Around 8 every night, a local military housing neighborhood goes quiet as the sound of neighbors calling out into the distance can be heard.
The sound of the “Elsa Call” from Disney’s Frozen 2 bounces from front porch to front porch each evening at the Bethel off-base housing for Joint Base Langley-Eustis, thanks to the help of Jared Cary and Lexie Fontaine.
After being laid off from his job as a medical assistant for an orthopedic practice, Cary said he was looking for something to help spread a little bit of joy in his community. When he saw another woman do the Elsa Call online, he thought it might be a good idea to try in his own neighborhood.
“I decided I was just going to do it one night so I went outside and did the call,” he said. “I was just messing around and didn’t expect much, but I got at least 15 people calling back out to me.”
With a 2-year old daughter who loves the Frozen movies and a 6-year-old son, Cary said he wanted to make the call a nightly tradition.
“It’s all about keeping positivity, as parents it’s our job to keep them enjoying life as much as possible,” Cary said. “It’s our job to teach and show them, especially the really young ones, that there is still good in this world.”
Not too long after, Cary and his neighbor Fontaine connected, Fontaine started extending it by singing songs from Frozen each night after the call.
“I just thought, how cool would it be if we could have the siren call echoing through the sky and follow it with more music?” Fontaine said.
Each night now, Fontaine dresses as the character Elsa and either stands in her driveway or has her husband drive her around the neighborhood while she sings. When she does performances in her driveway, she said families will come and park their cars in the street and she can see the children bouncing up and down to the music.
“I think of the situation we’re in right now and how it’s terrifying and confusing for adults,” she said. “So I can’t imagine what that’s like for kids.
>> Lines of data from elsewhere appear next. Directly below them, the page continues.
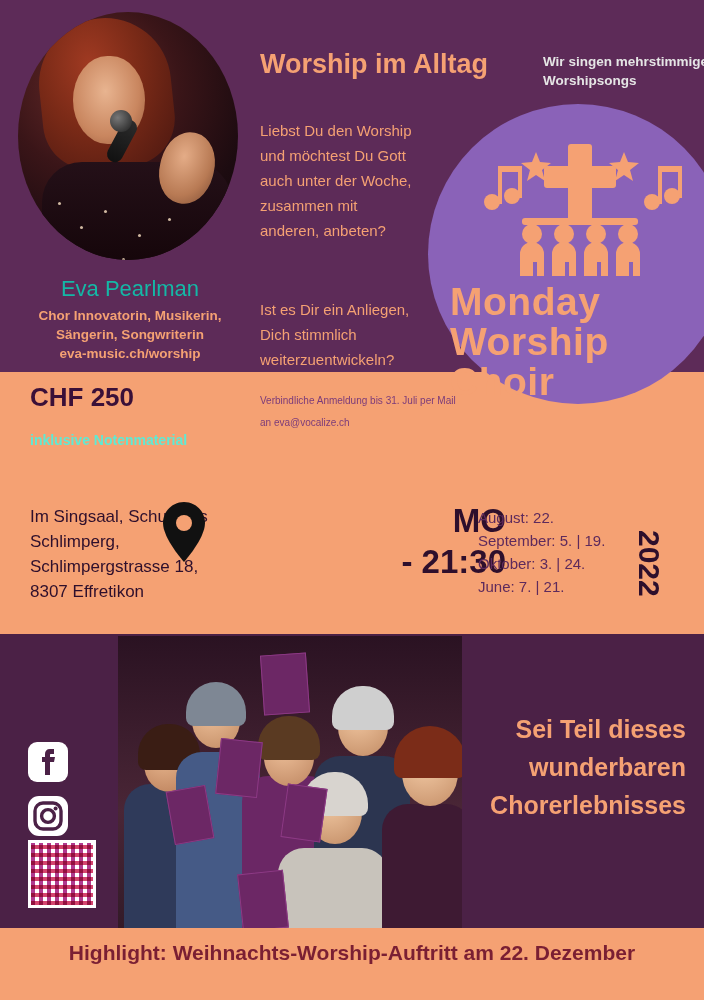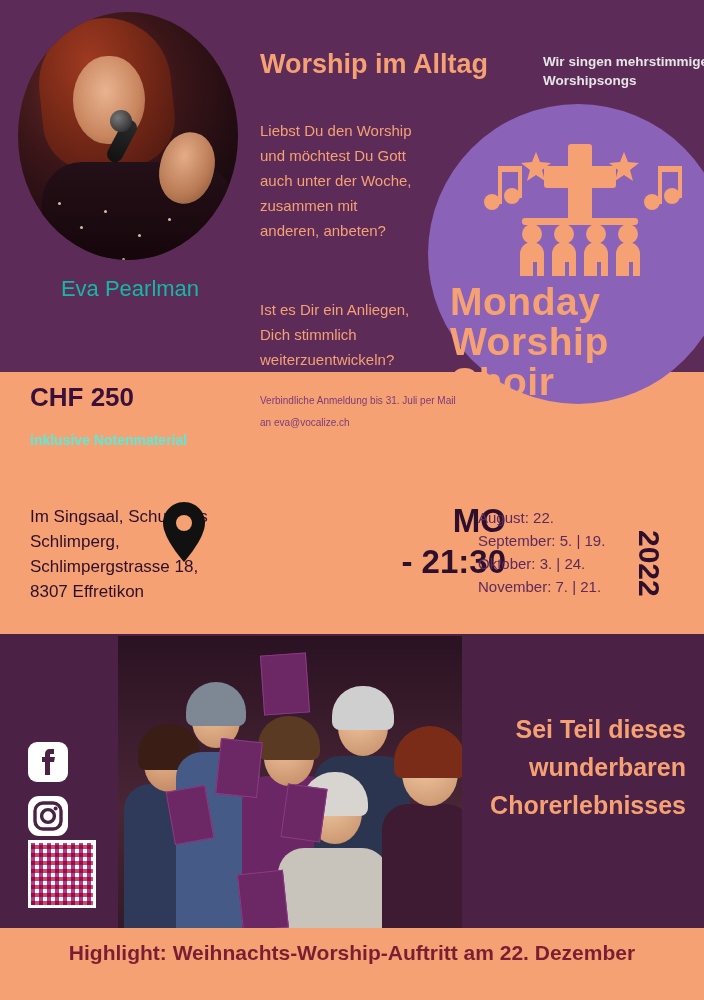"Chor Innovatorin, Musikerin, Sängerin," div { html: none -> <div>Chor Innovatorin, Musikerin, Sängerin, Songwriterin</div> }
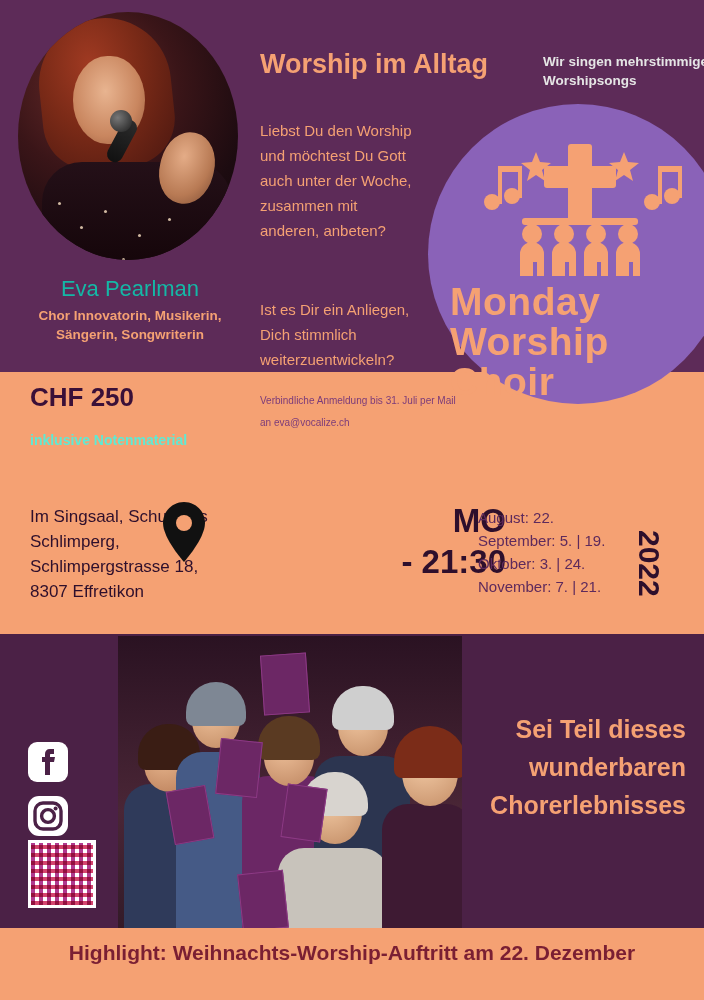"eva-music.ch/worship" div { html: none -> <div>eva-music.ch/worship</div> }
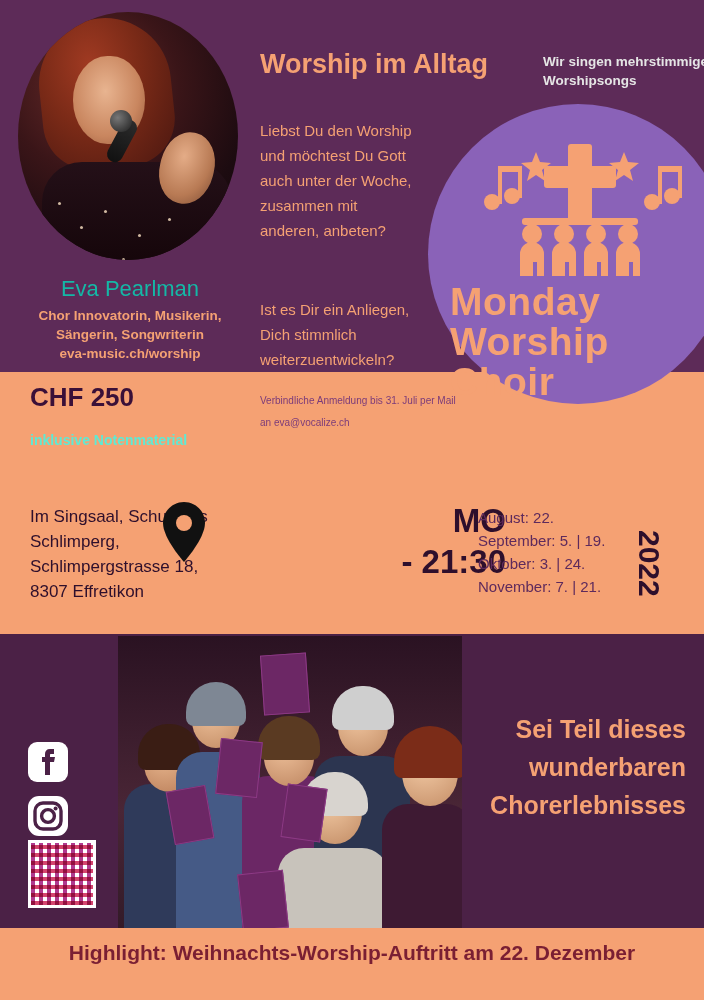"November: 7. | 21." div { text: November -> June }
Everything they know that’s consistent for them is just gone.”
The type of concert depends on the level of energy Fontaine has that day. Fontaine was diagnosed with multiple sclerosis at 16 and now, nearly a decade later, has other undiagnosed health issues that cause her to have severe fatigue.
But her health condition hasn’t stopped Fontaine from providing joy to children over the years.
“There’s a level of resistance I have developed because of the things I’ve gone through,” she said. “I realized, when I look back at my life there have been pivotal moments that boosted my spirits so when I come out here and [perform], it’s a reminder that you never know what someone is dealing with and what light you can bring to them.”
Fontaine said she was inspired by her friend, Kaylan Cuthbertson, who died from colorectal cancer in 2017. During Cuthbertson’s illness, Fontaine said they made a pact to go on as many adventures and spread as much joy as possible. She bought a variety of Disney princess costumes in 2015 and started singing to children in hospitals and she learned more than ever what it meant to be a support system for someone.
“Our motto was always ‘choose joy,’” she said. “Because unlike any other emotion, joy is not dependent on circumstance. It’s something already inside of you that you have to grow so when the world gets really dark, it’s still there for you.”
That’s the message Fontaine carries with her in her songs each night and in all work she does with children.
Most recently, Fontaine was working as a nanny until the coronavirus put a pause on her job. Now, in addition to dressing as Elsa, Fontaine also does live virtual story times and singalongs on Facebook.
Fontaine said she has been brainstorming some other ideas to reach out to children during this hard time, such as walk-by dance battles, but for now she’s just happy to reach out to her community through music.
“A big part of what has catapulted me to keep going to remind everyone that we are a community and we’re here for each other,” she said. “What we have during this time is each other.”